Work instruction: Each line containing the word "снова" must be copied from the material below.

##### Provided entries #####

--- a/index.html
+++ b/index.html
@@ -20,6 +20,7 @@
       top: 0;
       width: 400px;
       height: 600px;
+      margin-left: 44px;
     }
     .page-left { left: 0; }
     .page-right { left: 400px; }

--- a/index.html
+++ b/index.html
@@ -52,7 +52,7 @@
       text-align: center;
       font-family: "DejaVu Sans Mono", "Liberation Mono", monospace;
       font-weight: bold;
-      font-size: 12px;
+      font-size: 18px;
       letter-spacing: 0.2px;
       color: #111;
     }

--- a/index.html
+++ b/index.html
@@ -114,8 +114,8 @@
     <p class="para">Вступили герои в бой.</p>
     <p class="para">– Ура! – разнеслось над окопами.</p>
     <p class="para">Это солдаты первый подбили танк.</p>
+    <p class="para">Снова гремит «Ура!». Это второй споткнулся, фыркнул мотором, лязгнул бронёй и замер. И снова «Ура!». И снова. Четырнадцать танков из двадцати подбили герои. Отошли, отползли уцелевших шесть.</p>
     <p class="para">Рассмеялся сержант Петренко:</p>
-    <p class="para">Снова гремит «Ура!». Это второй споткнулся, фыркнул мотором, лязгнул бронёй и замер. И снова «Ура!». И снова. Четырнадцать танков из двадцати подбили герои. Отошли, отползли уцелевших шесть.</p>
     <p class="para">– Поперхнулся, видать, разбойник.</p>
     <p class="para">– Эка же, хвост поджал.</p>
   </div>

#####
##### Provided entries #####

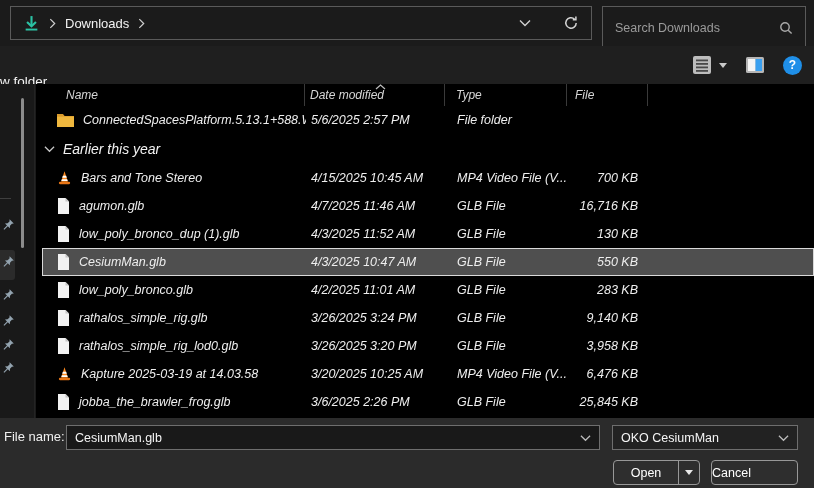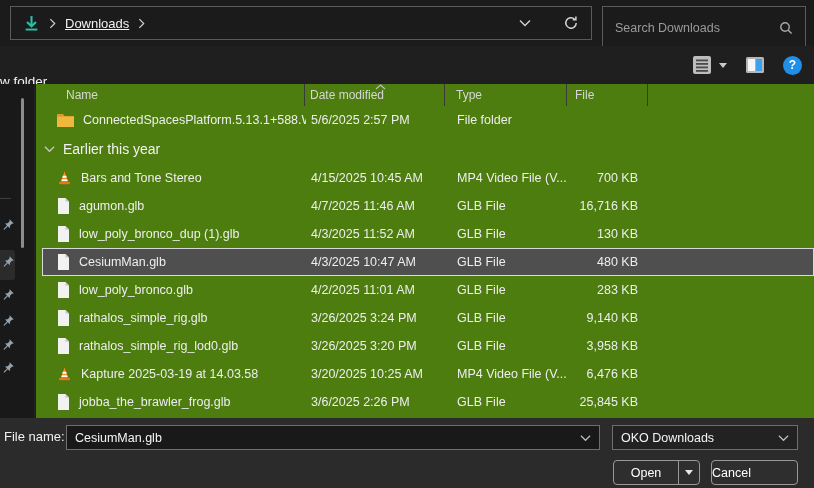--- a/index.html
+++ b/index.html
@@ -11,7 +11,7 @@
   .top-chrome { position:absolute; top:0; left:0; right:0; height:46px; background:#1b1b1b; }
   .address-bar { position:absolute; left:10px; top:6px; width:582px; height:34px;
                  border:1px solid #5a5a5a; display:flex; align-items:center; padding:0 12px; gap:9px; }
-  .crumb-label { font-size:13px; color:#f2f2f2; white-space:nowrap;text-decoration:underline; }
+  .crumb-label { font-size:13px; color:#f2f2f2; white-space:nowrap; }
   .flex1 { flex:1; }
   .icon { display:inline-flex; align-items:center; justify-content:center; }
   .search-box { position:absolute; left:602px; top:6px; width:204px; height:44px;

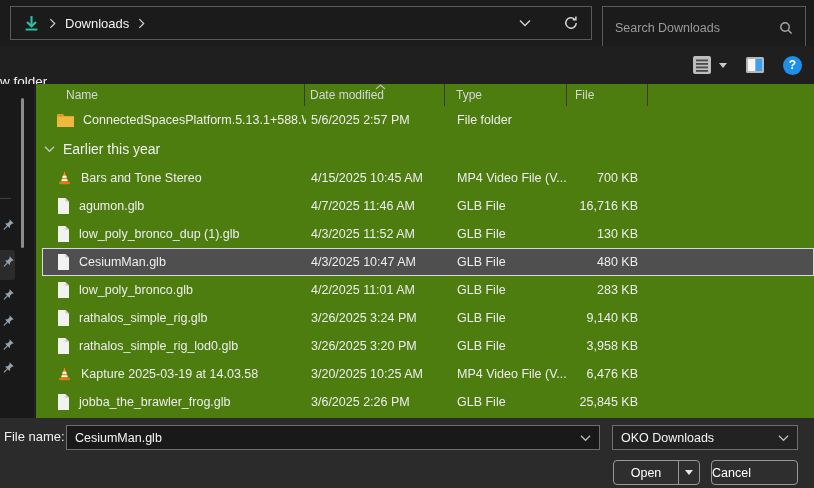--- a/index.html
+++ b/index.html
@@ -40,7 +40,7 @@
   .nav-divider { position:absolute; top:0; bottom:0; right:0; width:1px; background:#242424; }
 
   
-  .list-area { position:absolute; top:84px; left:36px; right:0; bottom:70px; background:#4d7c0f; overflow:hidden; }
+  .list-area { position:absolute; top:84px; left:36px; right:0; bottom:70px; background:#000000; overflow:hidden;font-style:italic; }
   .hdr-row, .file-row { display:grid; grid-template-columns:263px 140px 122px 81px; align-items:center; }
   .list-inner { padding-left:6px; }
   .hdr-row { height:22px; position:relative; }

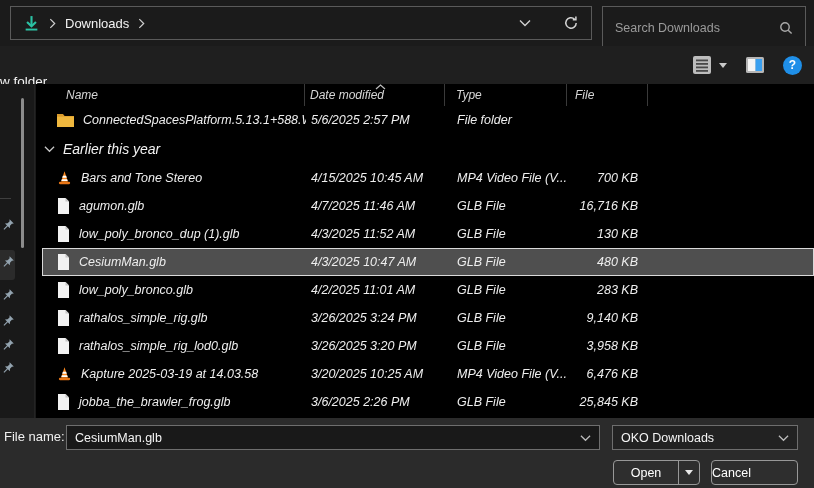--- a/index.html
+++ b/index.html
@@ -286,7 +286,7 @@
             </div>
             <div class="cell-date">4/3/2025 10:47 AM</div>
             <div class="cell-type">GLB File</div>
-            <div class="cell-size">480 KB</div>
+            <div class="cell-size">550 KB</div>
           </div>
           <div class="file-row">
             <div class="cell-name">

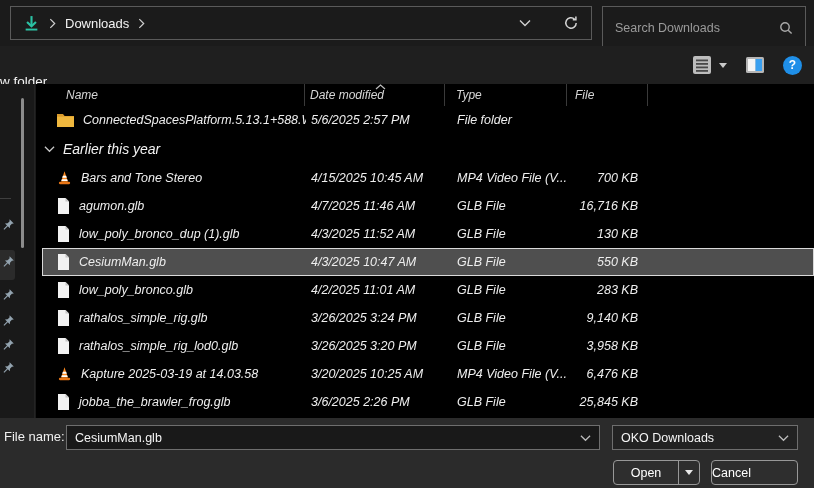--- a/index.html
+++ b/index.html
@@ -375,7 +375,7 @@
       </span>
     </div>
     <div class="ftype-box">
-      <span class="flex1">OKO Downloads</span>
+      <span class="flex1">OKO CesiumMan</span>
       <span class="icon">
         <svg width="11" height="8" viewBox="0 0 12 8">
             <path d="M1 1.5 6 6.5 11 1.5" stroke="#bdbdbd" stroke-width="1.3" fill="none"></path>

#####
##### Provided entries #####

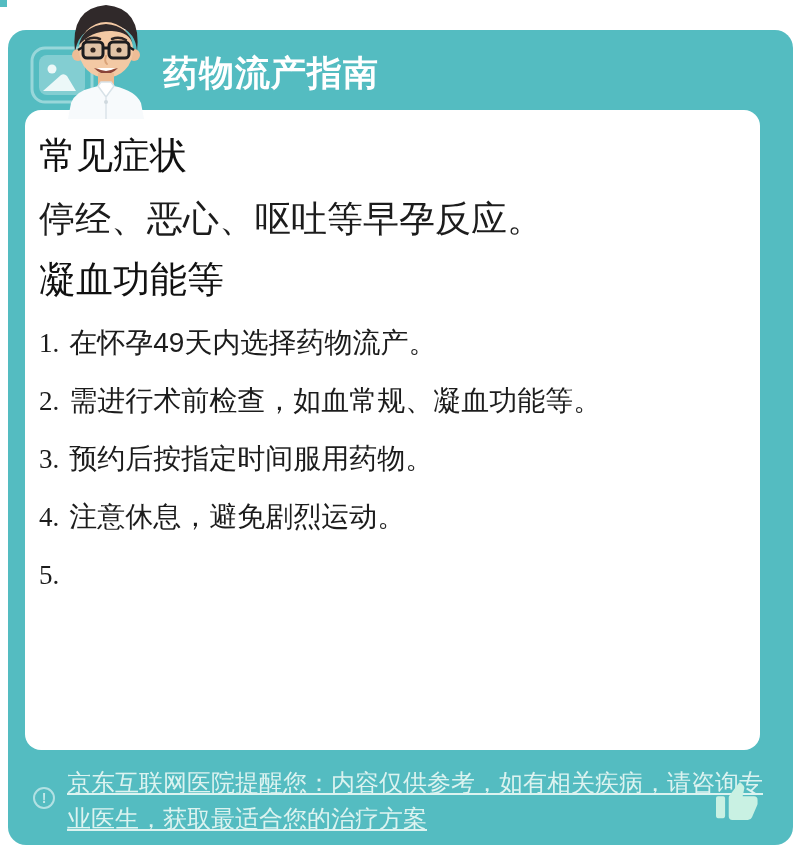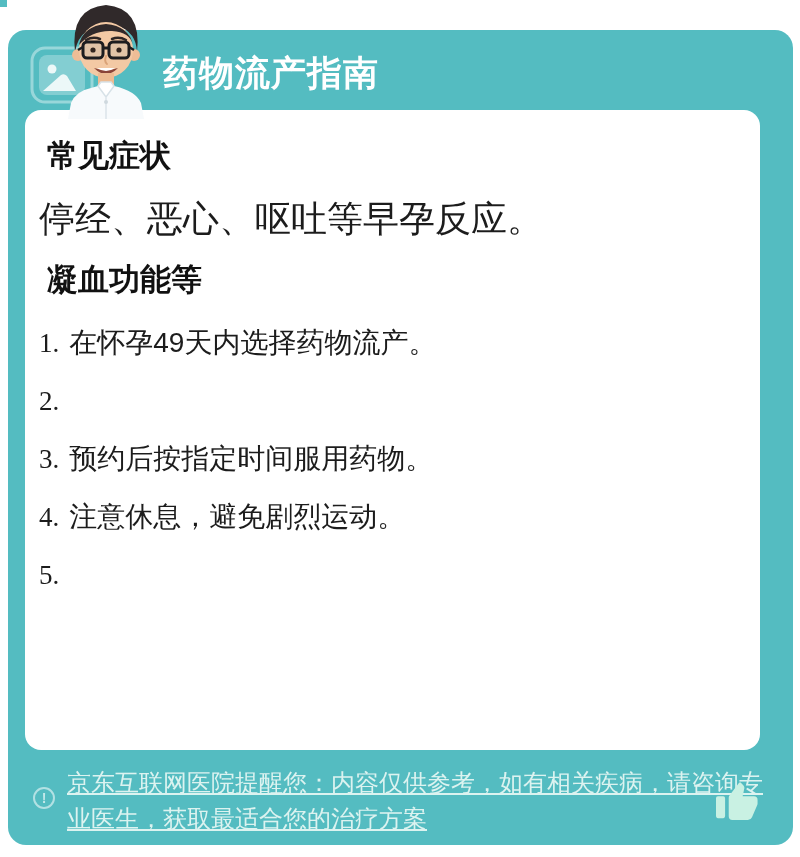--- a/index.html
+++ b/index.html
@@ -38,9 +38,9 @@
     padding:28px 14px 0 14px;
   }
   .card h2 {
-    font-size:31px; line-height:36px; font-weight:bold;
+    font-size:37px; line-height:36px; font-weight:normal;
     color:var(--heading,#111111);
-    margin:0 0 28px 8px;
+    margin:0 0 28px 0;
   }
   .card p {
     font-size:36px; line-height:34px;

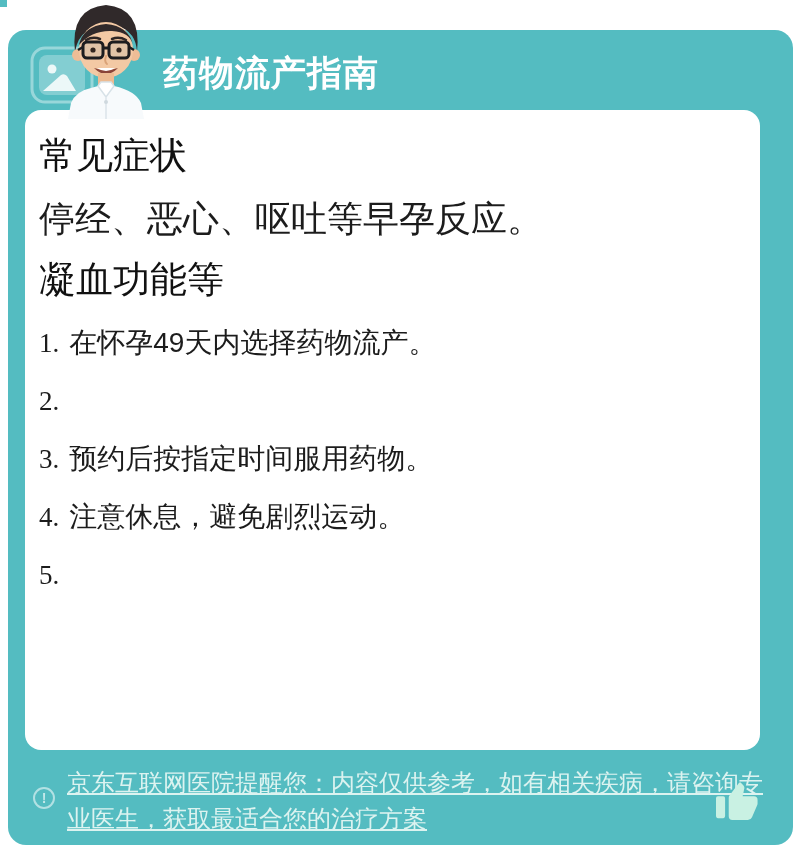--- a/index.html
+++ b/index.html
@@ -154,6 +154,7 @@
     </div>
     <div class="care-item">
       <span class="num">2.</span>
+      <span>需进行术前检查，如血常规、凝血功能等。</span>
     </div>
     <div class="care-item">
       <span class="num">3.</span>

#####

Output for this exercise:
+    <p class="para">Снова гремит «Ура!». Это второй споткнулся, фыркнул мотором, лязгнул бронёй и замер. И снова «Ура!». И снова. Четырнадцать танков из двадцати подбили герои. Отошли, отползли уцелевших шесть.</p>
-    <p class="para">Снова гремит «Ура!». Это второй споткнулся, фыркнул мотором, лязгнул бронёй и замер. И снова «Ура!». И снова. Четырнадцать танков из двадцати подбили герои. Отошли, отползли уцелевших шесть.</p>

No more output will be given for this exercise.